Exclusive: Teva Pharm in talks to co-produce COVID-19 vaccines, CEO says
By Steven Scheer
JERUSALEM (Reuters) - Teva Pharmaceutical Industries is in talks with COVID-19 vaccine makers to co-produce some shots, chief executive Kare Schultz told Reuters on Wednesday.
Schultz said Teva, the world's largest generics drugmaker, both approached and was approached by vaccine makers.
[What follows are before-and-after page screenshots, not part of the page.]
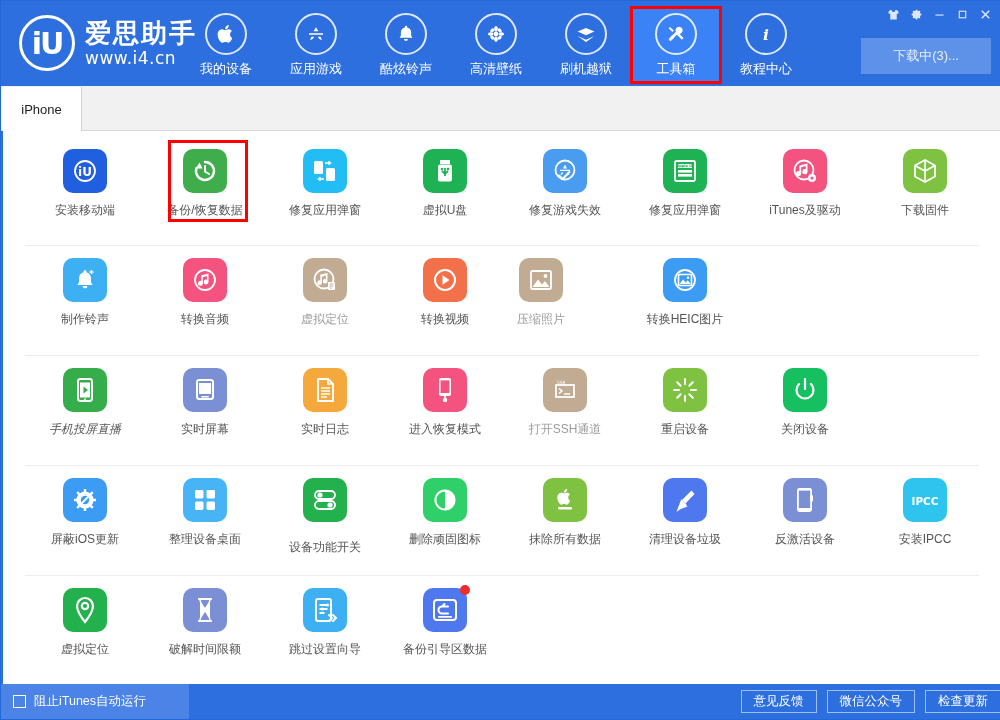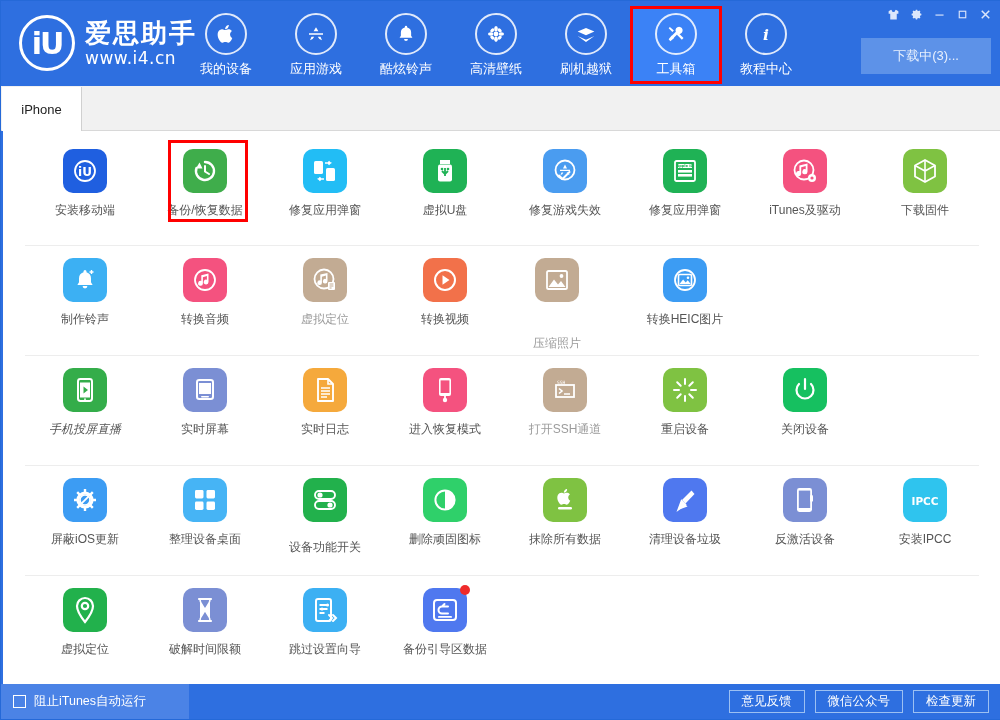--- a/index.html
+++ b/index.html
@@ -178,21 +178,21 @@
     background: transparent;
     display: inline-block;
     cursor: pointer;
   }
   .chk-label {
     margin-left: 8px; color: #ffffff; font-size: 12.5px;
     cursor: pointer;
   }
   .footer-right {
     margin-left: auto; display: flex; align-items: center;
-    padding-right: 12px; gap: 10px;
+    gap: 10px;
   }
   .fbtn {
     height: 23px; padding: 0 12px;
     border: 1px solid #9cc0f2;
     color: #ffffff; font-size: 12.5px;
     display: flex; align-items: center; justify-content: center;
     cursor: pointer;
     background: transparent;
   }
 </style>
@@ -435,21 +435,21 @@
         </div>
         <div class="tile" style="left: 360px;">
           <div class="tile-icon" style="background: rgb(242, 113, 74);">
             <svg width="30" height="30" viewBox="0 0 30 30">
               <circle cx="15" cy="15" r="10" fill="none" stroke="white" stroke-width="2"></circle>
               <path d="M12.5 10.2 19.5 15l-7 4.8z" fill="white"></path>
             </svg>
           </div>
           <div class="tile-label">转换视频</div>
         </div>
-        <div class="tile disabled" style="left: 472px; gap: 24px;">
+        <div class="tile disabled" style="left: 456px;">
           <div class="tile-icon" style="background: rgb(194, 171, 147);">
             <svg width="30" height="30" viewBox="0 0 30 30">
               <rect x="5" y="6" width="20" height="18" rx="1.6" fill="none" stroke="white" stroke-width="1.8"></rect>
               <circle cx="19.5" cy="11" r="1.9" fill="white"></circle>
               <path d="M6.5 22l5.5-7.5 4 5 3-3.5 4.5 6z" fill="white"></path>
             </svg>
           </div>
           <div class="tile-label">压缩照片</div>
         </div>
         <div class="tile" style="left: 600px;">

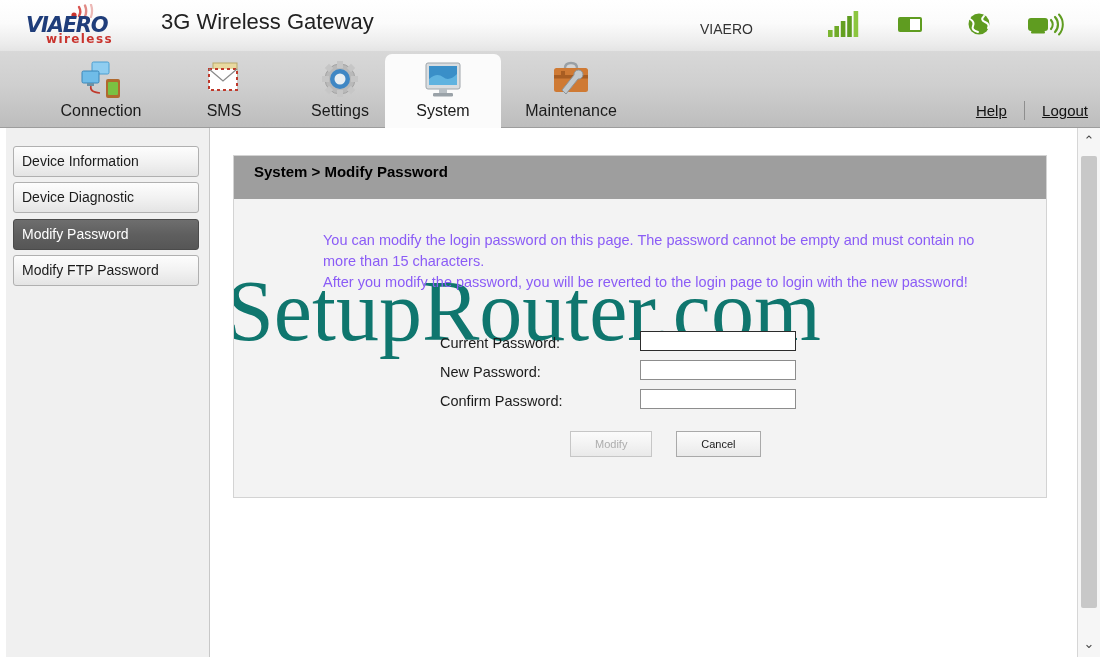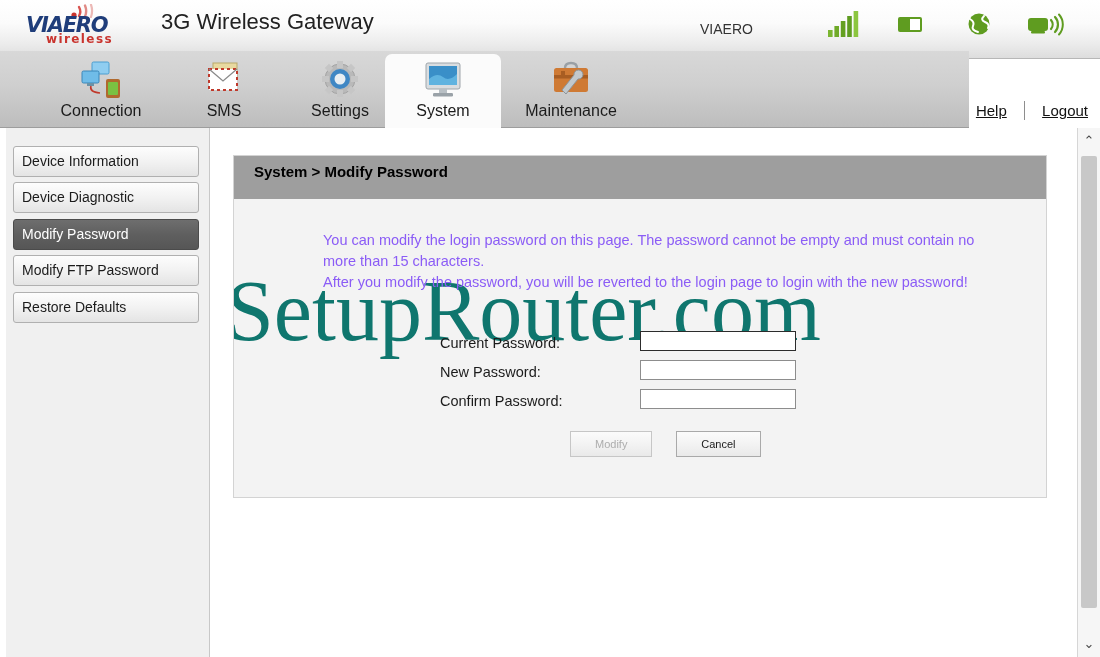--- a/index.html
+++ b/index.html
@@ -80,21 +80,21 @@
   }
   .si-signal  { left: 0px; }
   .si-battery { left: 68px; }
   .si-globe   { left: 136px; }
   .si-device  { left: 200px; }
 
   
   .navbar {
     position: absolute;
     left: 0; top: 51px;
-    width: 969px; height: 77px;
+    width: 1100px; height: 77px;
     background: linear-gradient(to bottom, #d8d8d8 0%, #cfcfcf 45%, #c4c4c4 78%, #bdbdbd 100%);
     border-bottom: 1px solid #9d9d9d;
     box-sizing: border-box;
   }
   .tab {
     position: absolute;
     top: 3px;
     width: 116px; height: 74px;
     text-align: center;
     cursor: pointer;
@@ -453,21 +453,20 @@
   <a>Logout</a>
 </div>
 
 <div class="page-body">
 
   <div class="sidebar">
     <div class="side-item" style="top:54px">Device Diagnostic</div>
     <div class="side-item" style="top:18px">Device Information</div>
     <div class="side-item active" style="top:91px">Modify Password</div>
     <div class="side-item" style="top:127px">Modify FTP Password</div>
-    <div class="side-item" style="top:164px">Restore Defaults</div>
   </div>
 
   <div class="content">
     <div class="panel">
 
       <div class="panel-header">System &gt; Modify Password</div>
 
       <div class="panel-body">
 
         <div class="watermark">SetupRouter.com</div>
It declined to name the companies with which it was in discussions.
"We do have some discussions with originators of the original vaccines. We have not come to any conclusions," Schultz said after the drugmaker issued fourth-quarter financial results.
"In principle, we are positive towards contributing by manufacturing some of those vaccines that either have been approved or are just about to be approved," he said, declining to elaborate.
Governments around the world are racing to access vaccines and inoculate their citizens against the coronavirus. The urgency of doing so has increased with the discovery of new variants to the virus that have been shown to reduce the efficacy of some vaccines.
Vaccine supplies are limited due to production constraints for vaccine makers, including Pfizer Inc, and its German partner BioNTech, as well as Moderna and AstraZeneca Plc.
To help to increase supply, several pharmaceutical companies, including Novartis and Sanofi, have agreed to allocate some manufacturing to their industry peers.
Teva has been a significant partner with Pfizer in Israel's successful inoculation rollout. Its SLE logistics division handles all the vaccines in an underground facility near Israel’s main airport. Thirty large freezers set to minus 70 degrees Celsius (-94 Fahrenheit) can hold 5 million doses.
SLE repackages them into bundles as small as 100 doses and these are delivered to about 400 vaccine centres.
Teva has 61 global manufacturing sites, although Schultz said it planned to close or divest 11 of those.
More than half of eligible Israelis - about 3.5 million people - have now been fully or partially vaccinated. Older and at-risk groups, the first to be inoculated, are seeing a dramatic drop in illnesses.